🏭️ Refactor healthcheck chapter

Add more details for startup probes. Mention GRPC check. Better spell out recommendations and gotchas.
2026-05-21 08:12:49 +00:00 · 2022-09-11 13:11:01 +02:00
parent d343264b86
commit 17bb84d22e
2 changed files with 310 additions and 157 deletions
--- a/slides/exercises/healthchecks-brief.md
+++ b/slides/exercises/healthchecks-brief.md
@@ -4,6 +4,6 @@

  (we will use the `rng` service in the dockercoins app)

- See what happens when the load increses
+- See what happens when the load increases

  (spoiler alert: it involves timeouts!)
--- a/slides/k8s/healthchecks.md
+++ b/slides/k8s/healthchecks.md
@@ -1,46 +1,62 @@
 # Healthchecks

- Containers can have *healthchecks*
+- Containers can have *healthchecks* (also called "probes")

- There are three kinds of healthchecks, corresponding to very different use-cases:
+- There are three kinds of healthchecks, corresponding to different use-cases:

-  - liveness  = detect when a container is "dead" and needs to be restarted
-
-  - readiness = detect when a container is ready to serve traffic
-
-  - startup = detect if a container has finished to boot
+  `startupProbe`, `readinessProbe`, `livenessProbe`

 - These healthchecks are optional (we can use none, all, or some of them)

- Different probes are available (HTTP request, TCP connection, program execution)
+- Different probes are available:

- Let's see the difference and how to use them!
+  HTTP GET, TCP connection, arbitrary program execution, GRPC
+
+- All these probes have a binary result (success/failure)
+
+- Probes that aren't defined will default to a "success" result

 ---

-## Liveness probe
+## Use-cases in brief
+
+*My container takes a long time to boot before being able to serve traffic.*
+
+→ use a `startupProbe` (but often a `readinessProbe` can also do the job)
+
+*Sometimes, my container is unavailable or overloaded, and needs to e.g. be taken temporarily out of load balancer rotation.*
+
+→ use a `readinessProbe`
+
+*Sometimes, my container enters a broken state which can only be fixed by a restart.*
+
+→ use a `livenessProbe`
+
+---
+
+## Liveness probes

 *This container is dead, we don't know how to fix it, other than restarting it.*

- Indicates if the container is dead or alive
+- Check if the container is dead or alive

- A dead container cannot come back to life
+- If Kubernetes determines that the container is dead:

- If the liveness probe fails, the container is killed (destroyed)
+  - it terminates the container gracefully

-  (to make really sure that it's really dead; no zombies or undeads!)
+  - it restarts the container (unless the Pod's `restartPolicy` is `Never`)

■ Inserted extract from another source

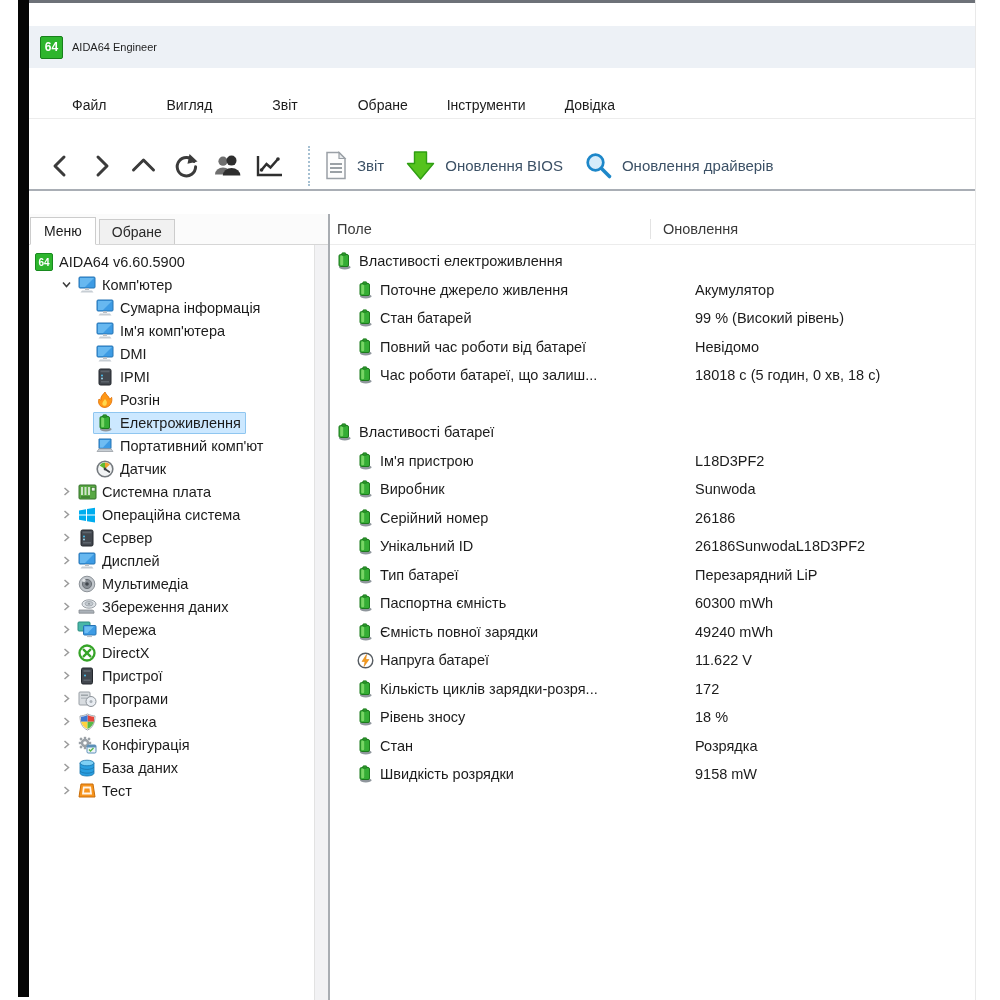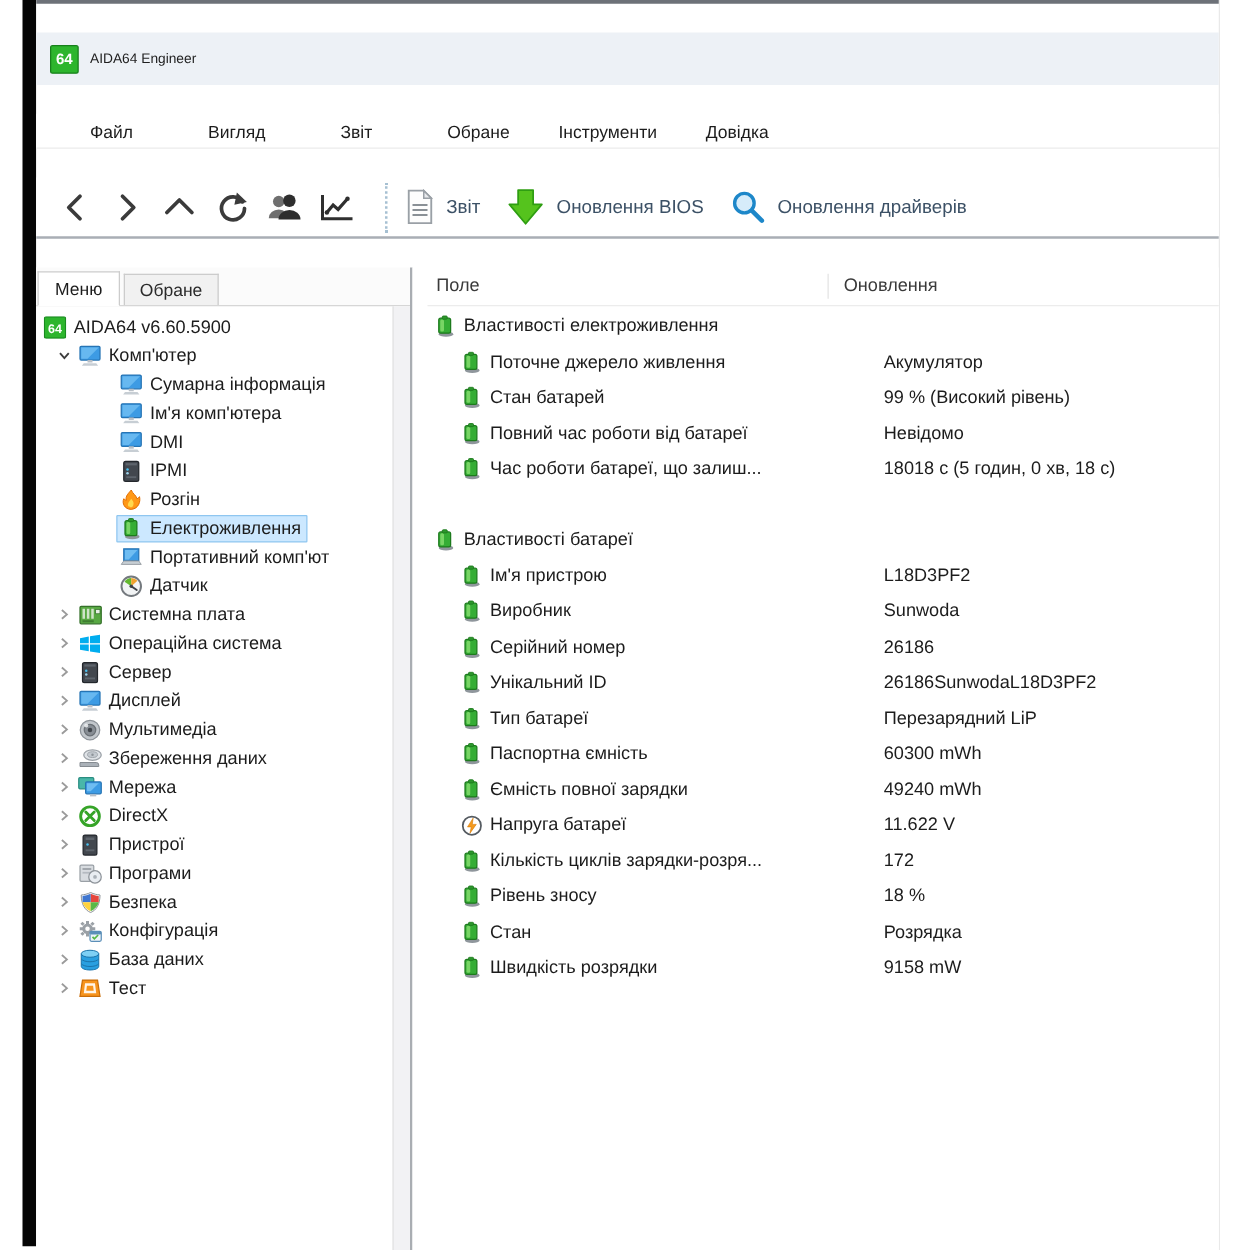"Поле" .main { padding-left: 12px -> none }
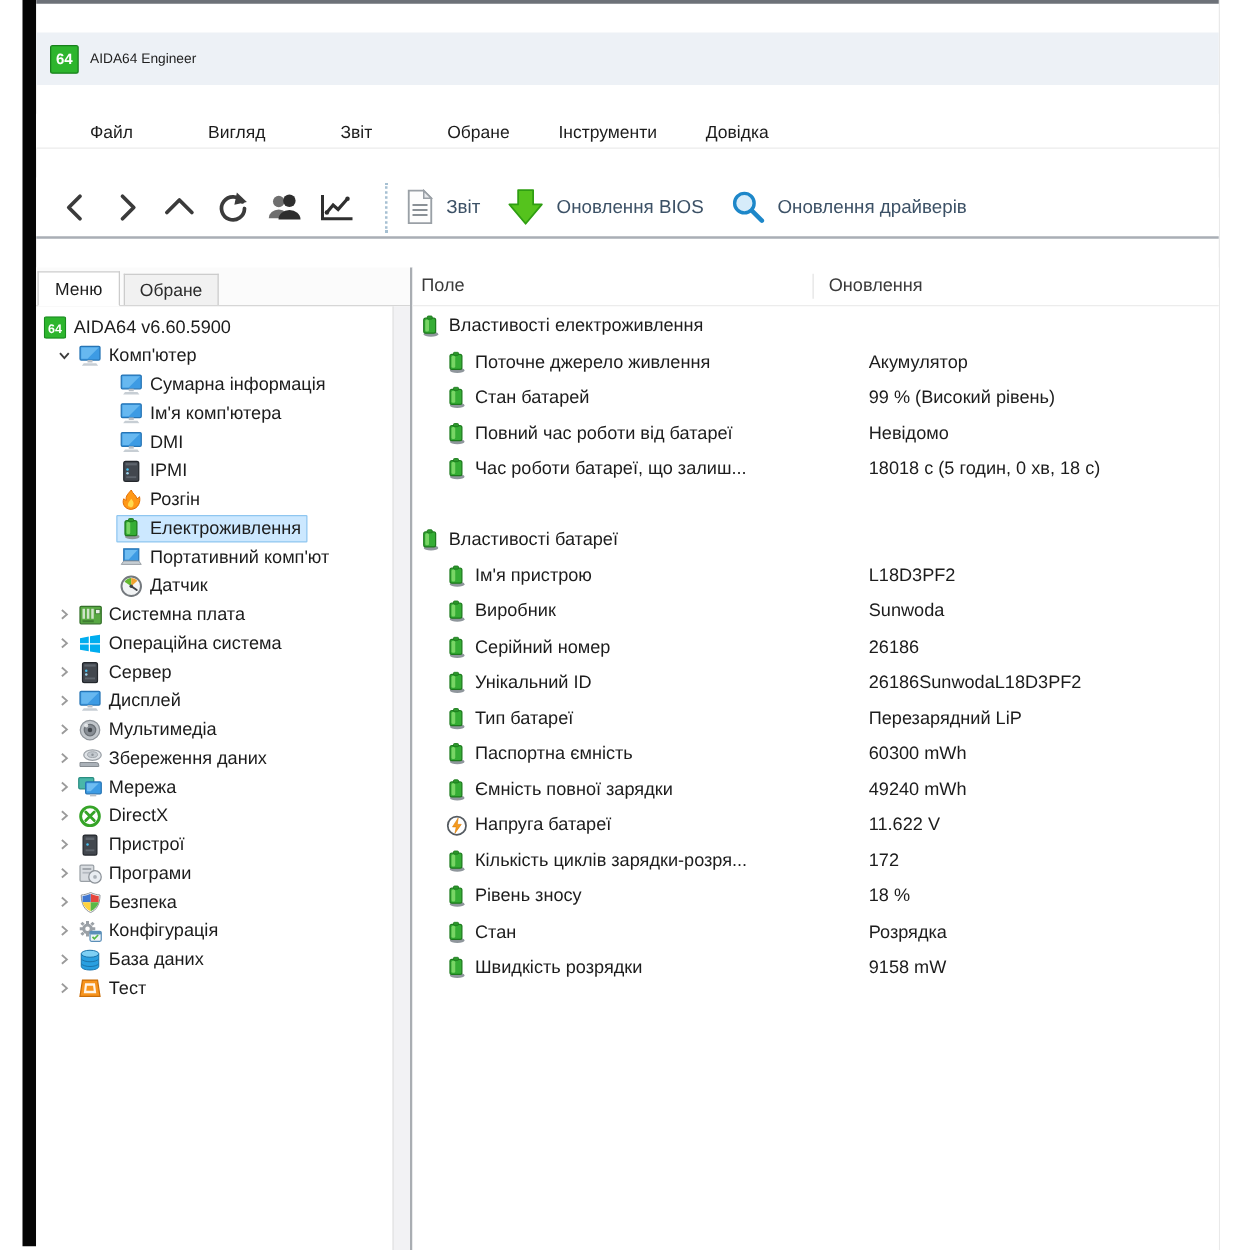"Комп'ютер" .lv1 { padding-left: 13px -> 28px }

- What happens next depends on the pod's `restartPolicy`:
+- With the default parameters, it takes:

-  - `Never`: the container is not restarted
+  - up to 30 seconds to determine that the container is dead

-  - `OnFailure` or `Always`: the container is restarted
+  - up to 30 seconds to terminate it

 ---

 ## When to use a liveness probe

- To indicate failures that can't be recovered
+- To detect failures that can't be recovered

  - deadlocks (causing all requests to time out)

@@ -48,47 +64,45 @@

 - Anything where our incident response would be "just restart/reboot it"

+---
+
+## Liveness probes gotchas
+
 .warning[**Do not** use liveness probes for problems that can't be fixed by a restart]

 - Otherwise we just restart our pods for no reason, creating useless load

---
+.warning[**Do not** depend on other services within a liveness probe]

-## Readiness probe (1)
+- Otherwise we can experience cascading failures

-*Make sure that a container is ready before continuing a rolling update.*
+  (example: web server liveness probe that makes a requests to a database)

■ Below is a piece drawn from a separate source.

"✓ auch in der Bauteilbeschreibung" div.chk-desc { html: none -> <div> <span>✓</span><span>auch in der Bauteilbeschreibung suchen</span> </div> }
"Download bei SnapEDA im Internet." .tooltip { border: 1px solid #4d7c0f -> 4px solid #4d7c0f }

- Indicates if the container is ready to handle traffic
+.warning[**Make sure** that liveness probes respond quickly]

- When doing a rolling update, the Deployment controller waits for Pods to be ready
+- The default probe timeout is 1 second (this can be tuned!)

-  (a Pod is ready when all the containers in the Pod are ready)
-
- Improves reliability and safety of rolling updates:
-
-  - don't roll out a broken version (that doesn't pass readiness checks)
-
-  - don't lose processing capacity during a rolling update
+- If the probe takes longer than that, it will eventually cause a restart

 ---

-## Readiness probe (2)
+## Readiness probes

-*Temporarily remove a container (overloaded or otherwise) from a Service load balancer.*
+*Sometimes, my container "needs a break".*

- A container can mark itself "not ready" temporarily
+- Check if the container is ready or not

-  (e.g. if it's overloaded or needs to reload/restart/garbage collect...)
+- If the container is not ready, its Pod is not ready

- If a container becomes "unready" it might be ready again soon
+- If the Pod belongs to a Service, it is removed from its Endpoints

- If the readiness probe fails:
+  (it stops receiving new connections but existing ones are not affected)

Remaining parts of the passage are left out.